▶ Work task
Find the line in the entries below that contains "- Gitlab-CI - Create". Repeat it exactly, and every line after it through the line that contains "QA, etc environments.".

***** The data *****

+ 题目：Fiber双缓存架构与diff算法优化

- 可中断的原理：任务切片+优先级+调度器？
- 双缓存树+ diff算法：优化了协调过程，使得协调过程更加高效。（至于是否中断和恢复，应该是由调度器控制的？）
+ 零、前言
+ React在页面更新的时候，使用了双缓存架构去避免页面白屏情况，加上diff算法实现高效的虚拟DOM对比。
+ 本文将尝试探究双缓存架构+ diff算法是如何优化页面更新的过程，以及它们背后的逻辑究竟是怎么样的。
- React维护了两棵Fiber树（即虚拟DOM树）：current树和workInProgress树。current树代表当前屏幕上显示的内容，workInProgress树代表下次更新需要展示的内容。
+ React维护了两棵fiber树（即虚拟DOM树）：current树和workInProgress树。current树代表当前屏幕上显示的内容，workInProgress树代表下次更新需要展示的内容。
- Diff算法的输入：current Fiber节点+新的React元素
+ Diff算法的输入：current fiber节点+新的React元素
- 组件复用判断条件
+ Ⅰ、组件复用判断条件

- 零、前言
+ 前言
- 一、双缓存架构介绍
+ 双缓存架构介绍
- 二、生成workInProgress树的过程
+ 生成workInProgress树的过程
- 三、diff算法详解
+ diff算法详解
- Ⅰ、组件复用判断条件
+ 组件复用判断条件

*****
***** The data *****

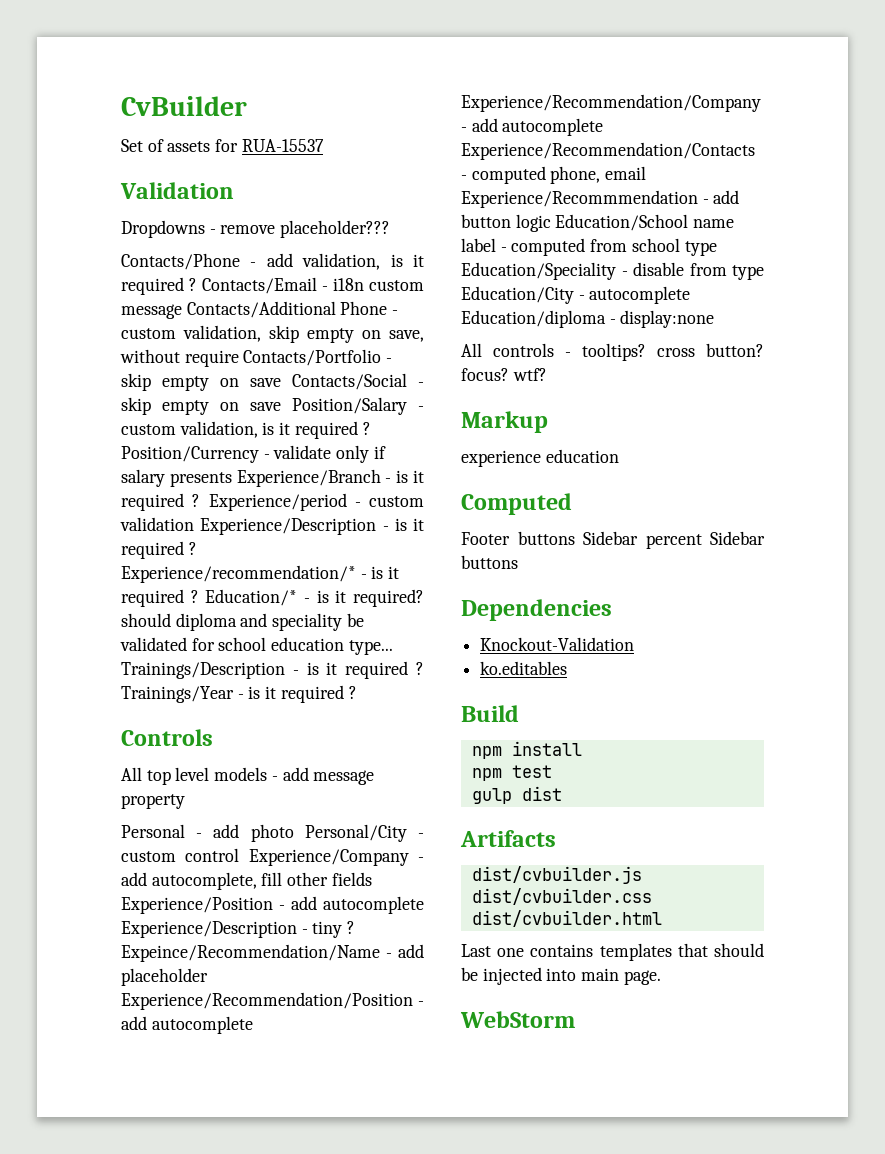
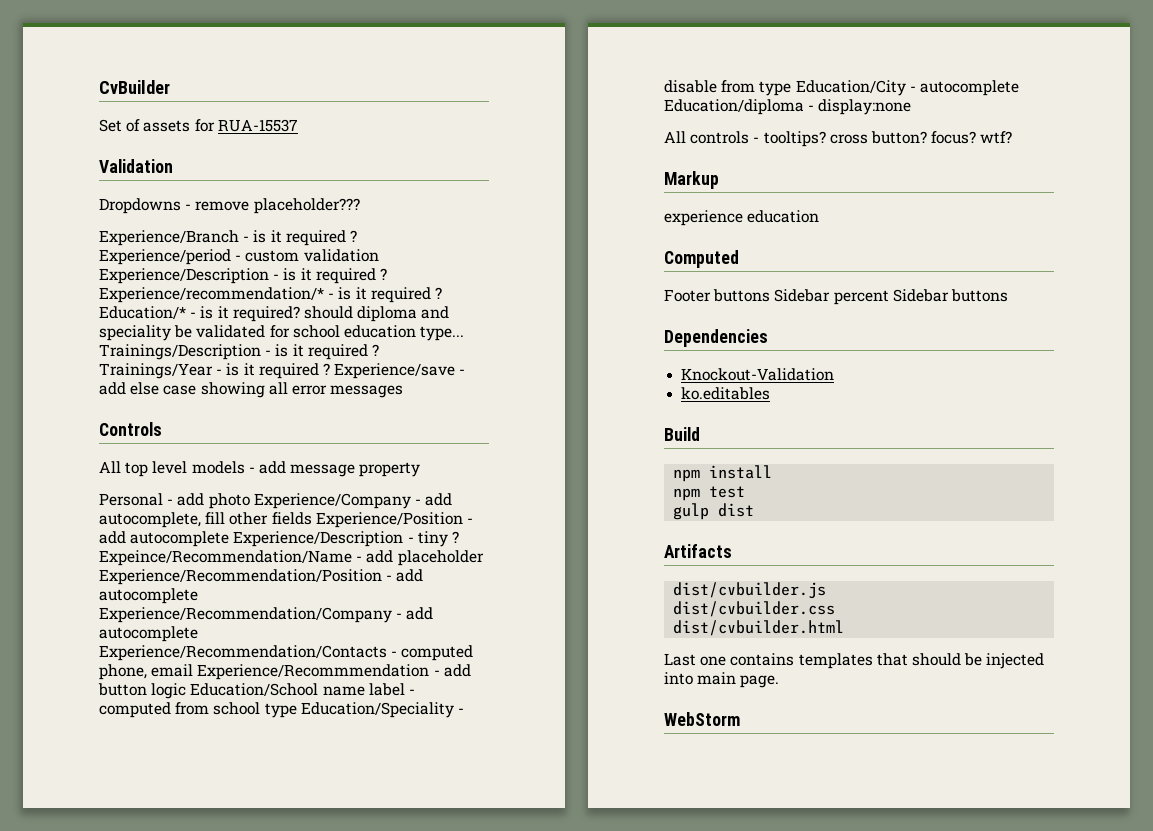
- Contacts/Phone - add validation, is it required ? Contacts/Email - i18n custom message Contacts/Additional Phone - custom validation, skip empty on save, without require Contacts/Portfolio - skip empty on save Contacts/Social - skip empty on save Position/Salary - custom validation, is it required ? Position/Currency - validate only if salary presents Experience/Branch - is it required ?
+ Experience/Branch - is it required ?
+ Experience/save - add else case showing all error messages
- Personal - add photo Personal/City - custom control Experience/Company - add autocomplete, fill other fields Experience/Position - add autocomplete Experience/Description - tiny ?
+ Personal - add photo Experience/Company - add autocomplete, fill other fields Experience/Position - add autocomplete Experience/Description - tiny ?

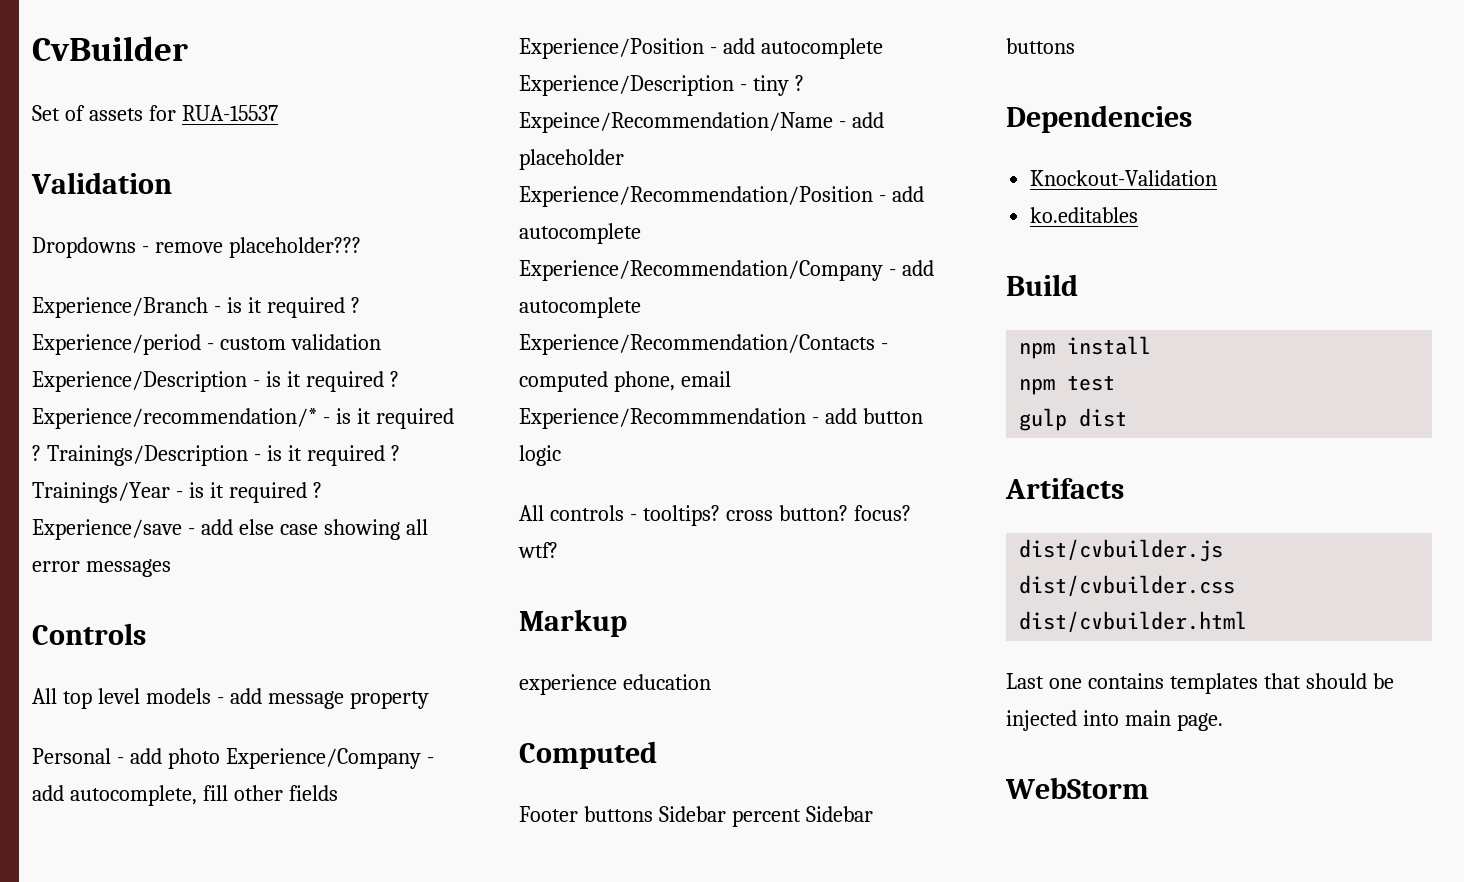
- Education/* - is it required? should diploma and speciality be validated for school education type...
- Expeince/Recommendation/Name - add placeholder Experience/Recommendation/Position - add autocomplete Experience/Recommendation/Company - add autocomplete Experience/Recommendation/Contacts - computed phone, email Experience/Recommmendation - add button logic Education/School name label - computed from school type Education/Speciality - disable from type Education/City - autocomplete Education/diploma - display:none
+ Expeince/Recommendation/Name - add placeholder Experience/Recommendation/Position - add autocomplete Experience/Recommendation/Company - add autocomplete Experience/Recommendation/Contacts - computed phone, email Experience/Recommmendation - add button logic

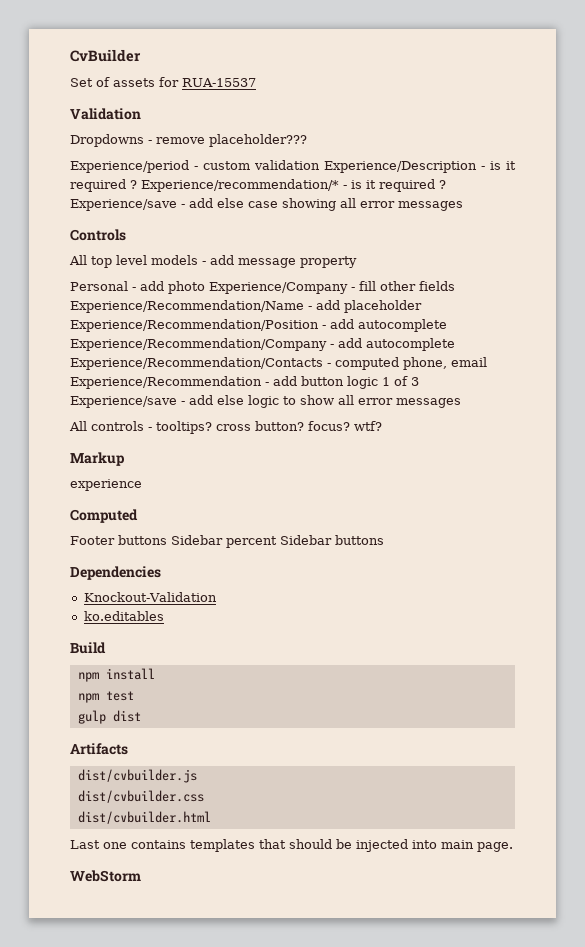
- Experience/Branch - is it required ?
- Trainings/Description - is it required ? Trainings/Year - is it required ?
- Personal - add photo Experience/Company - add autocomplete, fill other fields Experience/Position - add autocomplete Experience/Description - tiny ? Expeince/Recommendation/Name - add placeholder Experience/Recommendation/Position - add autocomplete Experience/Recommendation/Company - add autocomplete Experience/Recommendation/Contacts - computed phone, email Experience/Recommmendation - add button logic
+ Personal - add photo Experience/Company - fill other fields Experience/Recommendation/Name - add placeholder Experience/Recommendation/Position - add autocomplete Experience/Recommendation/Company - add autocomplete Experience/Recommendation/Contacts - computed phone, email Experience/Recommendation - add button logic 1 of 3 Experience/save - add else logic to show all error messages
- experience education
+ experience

*****
***** The data *****

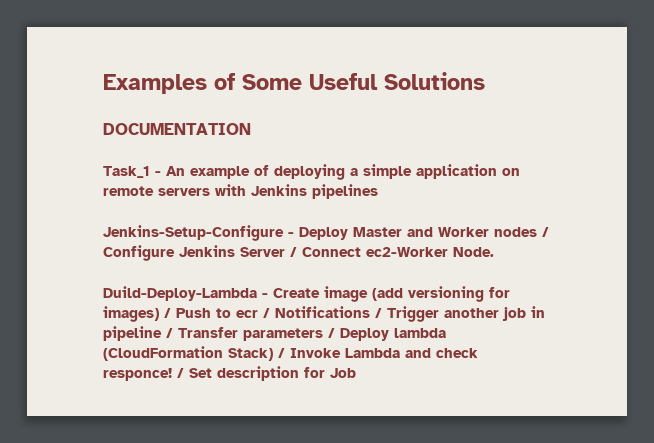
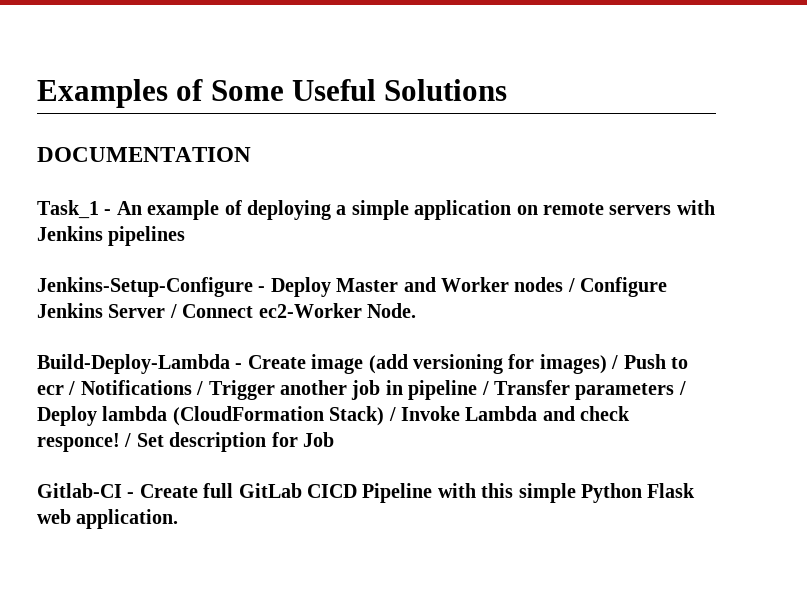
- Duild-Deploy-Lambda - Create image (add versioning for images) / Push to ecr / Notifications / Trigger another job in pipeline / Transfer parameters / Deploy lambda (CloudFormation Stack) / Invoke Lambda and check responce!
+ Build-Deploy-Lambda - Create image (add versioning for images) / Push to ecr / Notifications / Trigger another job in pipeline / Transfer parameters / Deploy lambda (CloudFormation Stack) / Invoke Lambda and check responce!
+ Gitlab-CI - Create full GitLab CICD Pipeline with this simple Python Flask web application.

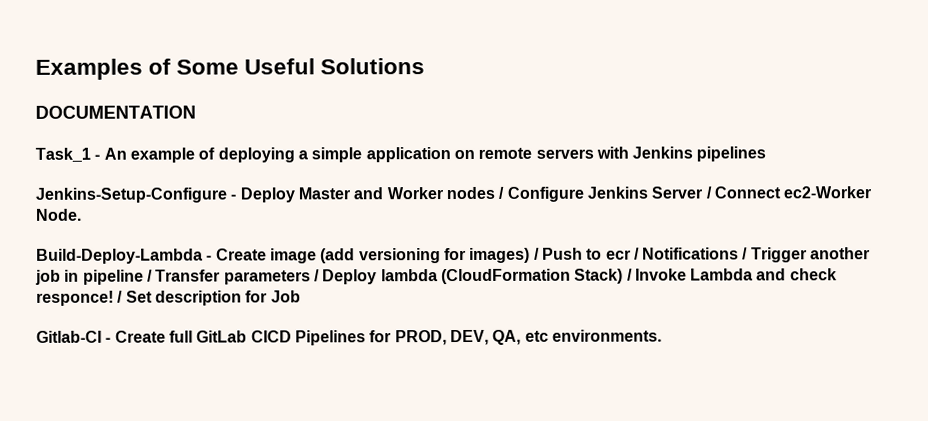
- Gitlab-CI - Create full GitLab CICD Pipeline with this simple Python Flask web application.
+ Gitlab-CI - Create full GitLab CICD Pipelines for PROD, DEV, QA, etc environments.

*****

▶ Solution to this problem
- Gitlab-CI - Create full GitLab CICD Pipeline with this simple Python Flask web application.
+ Gitlab-CI - Create full GitLab CICD Pipelines for PROD, DEV, QA, etc environments.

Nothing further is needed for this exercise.